It’s tempting to write the “I hate Congress” sentiment off as a habit of American voters at this point, but that’s not giving Congress full credit for earning the public’s disdain, for instance with its response to the Zika virus outbreak this month.
At the beginning of April, Centers for Disease Control and Prevention officials held a briefing for White House reporters about the spread of Zika that could have been the opening scene of an “Outbreak” sequel. Dr. Anne Schuchat
described a rapidly spreading virus with no vaccine, no treatment and poor testing. Among its effects were severe brain damage in newborns and paralysis in adults.
“Everything we look at with this virus seems to be a bit scarier than we initially thought,” she said.
After a $1.9 billion emergency funding request from the White House to prevent the spread of Zika in February, Congress has agreed to … nothing.
In fairness, it’s not that Congress has done nothing related to Zika. They’ve debated it, argued about it, gone on recess and then worked on it some more. Last week, the House passed a $622 million package, about a third of what the White House wanted, taken out of money approved to respond to the Ebola outbreak in 2014.
Because House Republicans argued that the White House was padding its Zika request, they pointed out that the $622 million would just be a cash-infusion to get the government through September, and that the president should just ask for more later if he needs it.
House Democrats rejected that approach, which was pushed by outside conservative groups, saying the House should approve the full $1.9 billion as soon as possible. But their alternative lumped Zika funding with money to address the Flint, Mich., water crisis and the opioid epidemic — real problems, but more than Republicans would ever deal with at once.
On the day after the House passed its bill, the Senate passed a bipartisan $1.1 billion measure, without offsetting cuts elsewhere in the federal budget.

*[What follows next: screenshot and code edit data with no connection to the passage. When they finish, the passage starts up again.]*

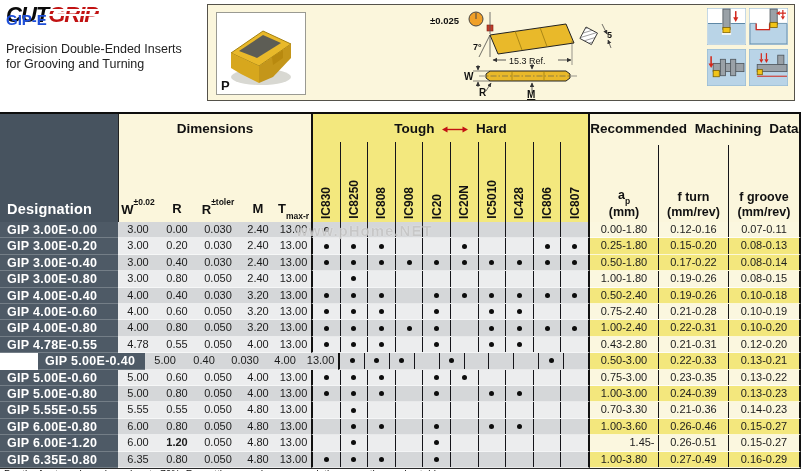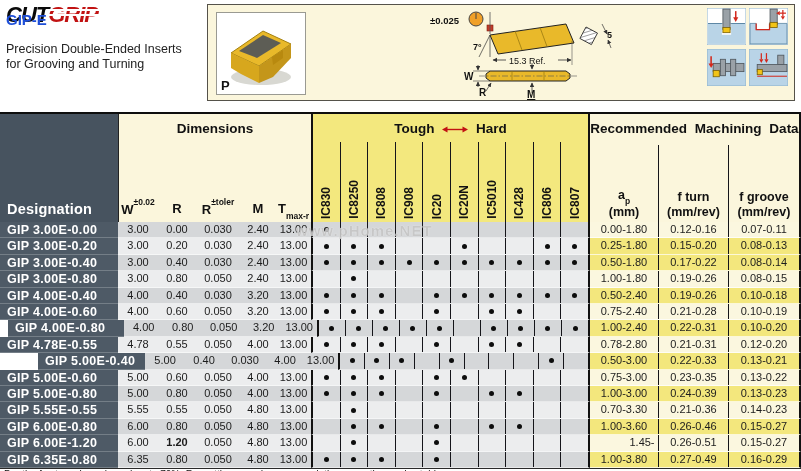--- a/index.html
+++ b/index.html
@@ -509,21 +509,21 @@
           </div>
           <div class="gcell"></div>
           <div class="gcell"></div>
         </div>
         <div class="mach">
           <span class="" style="width: 68px;">0.75-2.40</span>
           <span class="b" style="width: 70px;">0.21-0.28</span>
           <span class="b" style="width: 71px;">0.10-0.19</span>
         </div>
       </div>
-      <div class="row gdark yhl" style="top: 98.4px; padding-left: 8px;">
+      <div class="row gdark yhl" style="top: 98.4px;">
         <div class="cell-desig">GIP 4.00E-0.80</div>
         <div class="dims">
           <span style="width: 40px;">4.00</span>
           <span style="width: 38px;">0.80</span>
           <span style="width: 44px;">0.050</span>
           <span style="width: 36px;">3.20</span>
           <span style="width: 35px;">13.00</span>
         </div>
         <div class="grades">
           <div class="gcell">
@@ -588,21 +588,21 @@
           <div class="gcell">
             <span class="dot"></span>
           </div>
           <div class="gcell">
             <span class="dot"></span>
           </div>
           <div class="gcell"></div>
           <div class="gcell"></div>
         </div>
         <div class="mach">
-          <span class="" style="width: 68px;">0.78-2.80</span>
+          <span class="" style="width: 68px;">0.43-2.80</span>
           <span class="b" style="width: 70px;">0.21-0.31</span>
           <span class="b" style="width: 71px;">0.12-0.20</span>
         </div>
       </div>
       <div class="row gdark yhl" style="top: 131.2px; padding-left: 38px;">
         <div class="cell-desig">GIP 5.00E-0.40</div>
         <div class="dims">
           <span style="width: 40px;">5.00</span>
           <span style="width: 38px;">0.40</span>
           <span style="width: 44px;">0.030</span>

If that were the end of the road, a three-month lag on emergency funding to combat Zika would be hard enough to justify. But where is the compromise between the House’s offset, two-thirds reduction of what the CDC says it needs and the Senate’s $1.1 billion? A speedy resolution is hard to imagine.
Much of the debate last week was about how to prepare for Zika when comes here, but Zika has already arrived. There are already more than 1,300 confirmed cases in the U.S. More than half are in Puerto Rico.

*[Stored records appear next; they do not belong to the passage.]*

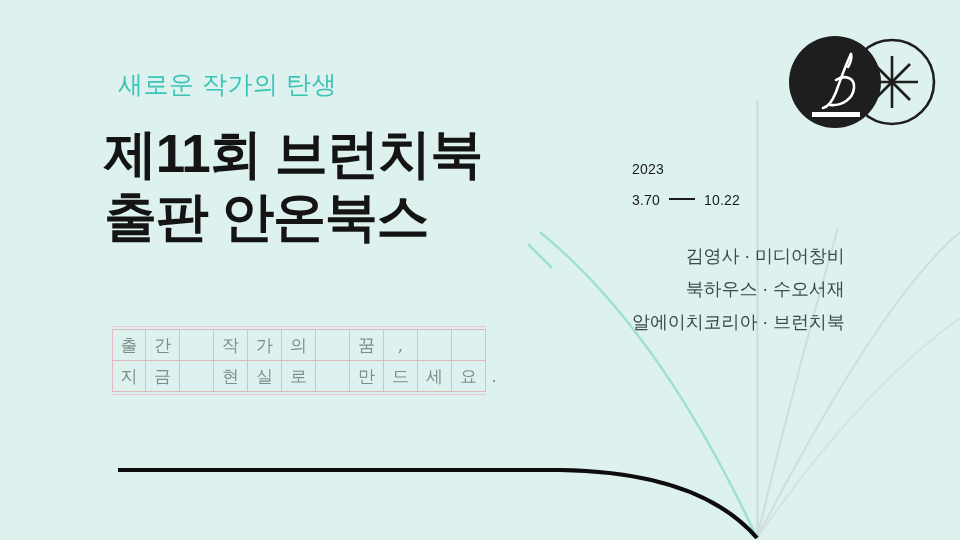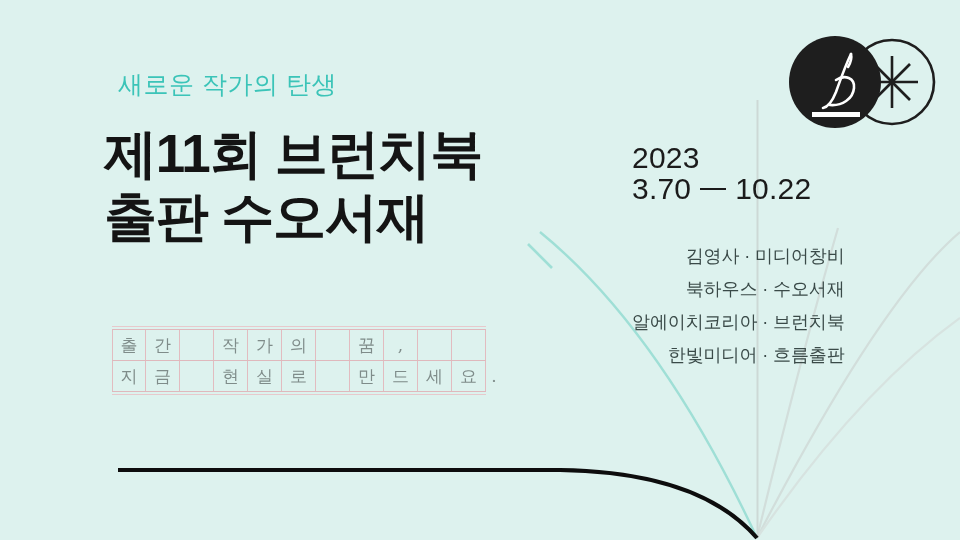--- a/index.html
+++ b/index.html
@@ -44,22 +44,22 @@
     font-size:17px;color:#7f8c8a;font-weight:400;
     font-family:"DejaVu Serif","Liberation Serif",serif;
   }
   .gp-row .gp-cell:first-child{border-left:1px solid #e2bcc0;}
   .gp-mid{width:374px;height:1px;background:#dfb8bc;}
   .gp-bot{width:374px;height:1px;background:#dfb8bc;margin-top:0;}
   .gp-bot2{width:374px;height:1px;background:#e7c9cc;margin-top:2px;}
 
   
   #dates{
-    position:absolute;left:632px;top:142px;
-    color:#1b1b1b;font-size:30px;line-height:31px;font-weight:400;
+    position:absolute;left:632px;top:154px;
+    color:#1b1b1b;font-size:14px;line-height:31px;font-weight:400;
     letter-spacing:.2px;white-space:nowrap;
   }
   #dates .dl{display:block;}
   .emdash{display:inline-block;width:26px;height:2px;background:#1b1b1b;
           vertical-align:middle;margin:0 9px 4px 9px;}
 
   #publishers{
     position:absolute;left:632px;top:240px;
     color:#3a4a48;font-size:18px;line-height:33px;font-weight:400;
     letter-spacing:-.1px;white-space:nowrap;text-align:right;
@@ -104,21 +104,21 @@
 
       <path d="M 47 44 C 56 38 66 42 65 52 C 64 63 53 70 41 69"></path>
     </g>
     <rect x="23" y="76" width="48" height="5" fill="#ffffff"></rect>
   </svg>
 
   <div id="subtitle">새로운 작가의 탄생</div>
 
   <div id="title">
     <span class="tl">제11회 브런치북</span>
-    <span class="tl">출판 수오서재</span>
+    <span class="tl">출판 안온북스</span>
   </div>
 
   <div id="grid">
     <div class="gp-rule thin"></div>
     <div class="gp-rule"></div>
     <div class="gp-row" id="gridRow1">
         <div class="gp-cell">출</div>
         <div class="gp-cell">간</div>
         <div class="gp-cell"></div>
         <div class="gp-cell">작</div>
@@ -153,16 +153,15 @@
     <span class="dl">2023</span>
     <span class="dl">
       <span>3.70</span><span class="emdash"></span><span>10.22</span>
     </span>
   </div>
 
   <div id="publishers">
       <span class="pl">김영사 · 미디어창비</span>
       <span class="pl">북하우스 · 수오서재</span>
       <span class="pl">알에이치코리아 · 브런치북</span>
-      <span class="pl">한빛미디어 · 흐름출판</span>
     </div>
 
 </div>
 
 </body></html>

Local newspapers now include headlines like “Pregnant Connecticut teen shocked to find out she has Zika” and “Florida pregnant women with Zika quadruples under new guidelines.” It all feels like an emergency, but the debate in Congress remains leisurely.
One voice breaking through is that of Sen. Marco Rubio, a lone Republican to not only support the White House’s $1.9 billion request, but to say even that may not be enough. Last week he complained the House bill “just isn’t going to cut it,” and suggested that Congress add a clawback provision for the Zika funds if the White House really is padding its request, as House Republicans warned. In other words, if the money isn’t needed once the crisis passes, the Florida senator said, the money could go back to the Treasury.

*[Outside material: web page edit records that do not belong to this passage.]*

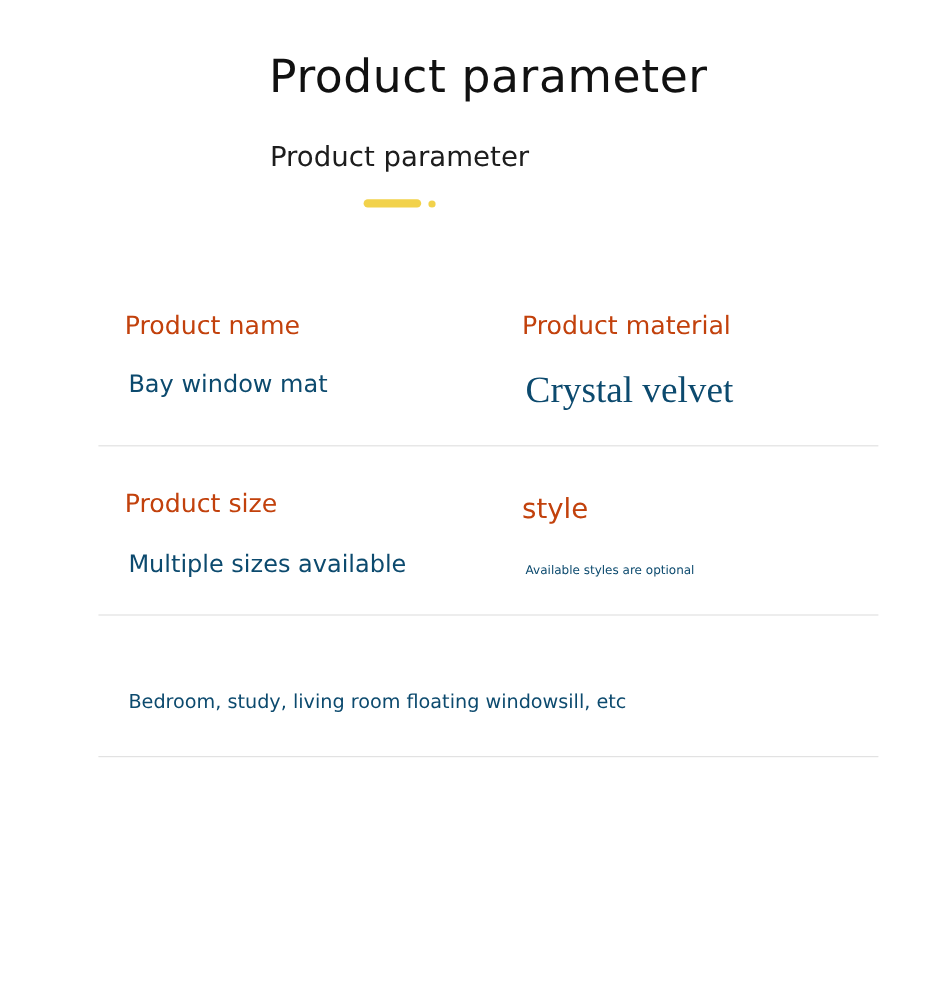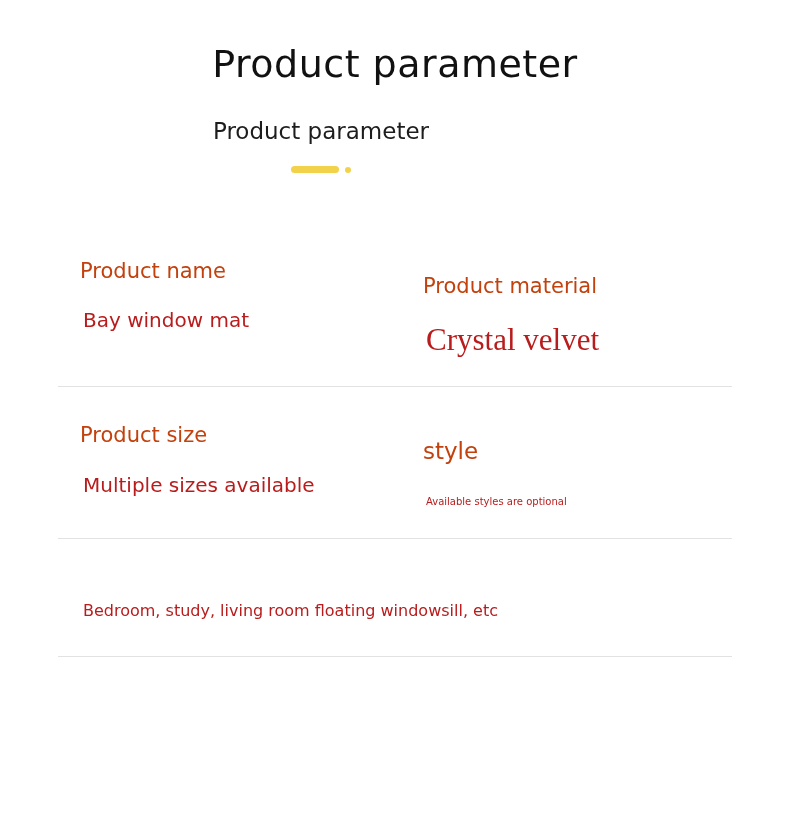--- a/index.html
+++ b/index.html
@@ -12,20 +12,21 @@
     background: #ffffff;
     font-family: "DejaVu Sans", sans-serif;
     color: #1a1a1a;
     overflow: hidden;
   }
   .page {
     position: relative;
     width: 790px;
     height: 696px;
     box-sizing: border-box;
+    padding-left: 24px;
   }
   .main-title {
     text-align: center;
     font-size: 38px;
     font-weight: 400;
     letter-spacing: 0.5px;
     color: #111111;
     margin: 0;
     padding-top: 42px;
   }
@@ -65,41 +66,41 @@
 
   .table {
     margin: 86px 58px 0 58px;
   }
   .row {
     display: flex;
     border-bottom: 1px solid #e2e2e2;
     padding-bottom: 26px;
   }
   .row.first { padding-bottom: 28px; }
-  .row + .row { padding-top: 36px; }
+  .row + .row { padding-top: 36px; align-items: flex-end; }
   .cell {
     flex: 1 1 50%;
     box-sizing: border-box;
   }
   .cell.left { padding-left: 22px; }
-  .cell.right { padding-left: 28px; margin-top: 15px; }
+  .cell.right { padding-left: 28px; }
   .cell.full { flex: 1 1 100%; padding-left: 22px; }
 
   .label {
     font-size: 21px;
     font-weight: 400;
     color: #c2410c;
     line-height: 1.2;
   }
   .label.style-lbl { font-size: 23px; }
 
   .value {
     font-size: 20px;
     font-weight: 400;
-    color: #b91c1c;
+    color: #0c4a6e;
     margin-top: 24px;
     padding-left: 3px;
     line-height: 1.2;
   }
   .value.material { font-size: 31px; margin-top: 22px; font-family: Liberation Serif, serif; }
   .value.styles { font-size: 10px; margin-top: 30px; }
   .value.scenario { font-size: 16px; margin-top: 26px; }
 
   .row.r2 { padding-bottom: 30px; }
   .row.r3 { padding-bottom: 36px; }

Rubio’s willingness to go it alone is either due to the fact that his home state is already suffering the most from Zika, or the fact that he’s not on the ballot in November, or both.
Either way,
he’s warned both chambers that if Zika proves to be as bad as health officials fear, “Congress is going to have to explain to the people why it is we sat around and did nothing on something of this magnitude.”
Rubio may be leaving the Senate, but those words could haunt Congress well beyond his tenure.
Roll Call columnist Patricia Murphy covers national politics for The Daily Beast. Previously, she was the Capitol Hill bureau chief for Politics Daily and founder and editor of Citizen Jane Politics. Follow her on Twitter @1PatriciaMurphy.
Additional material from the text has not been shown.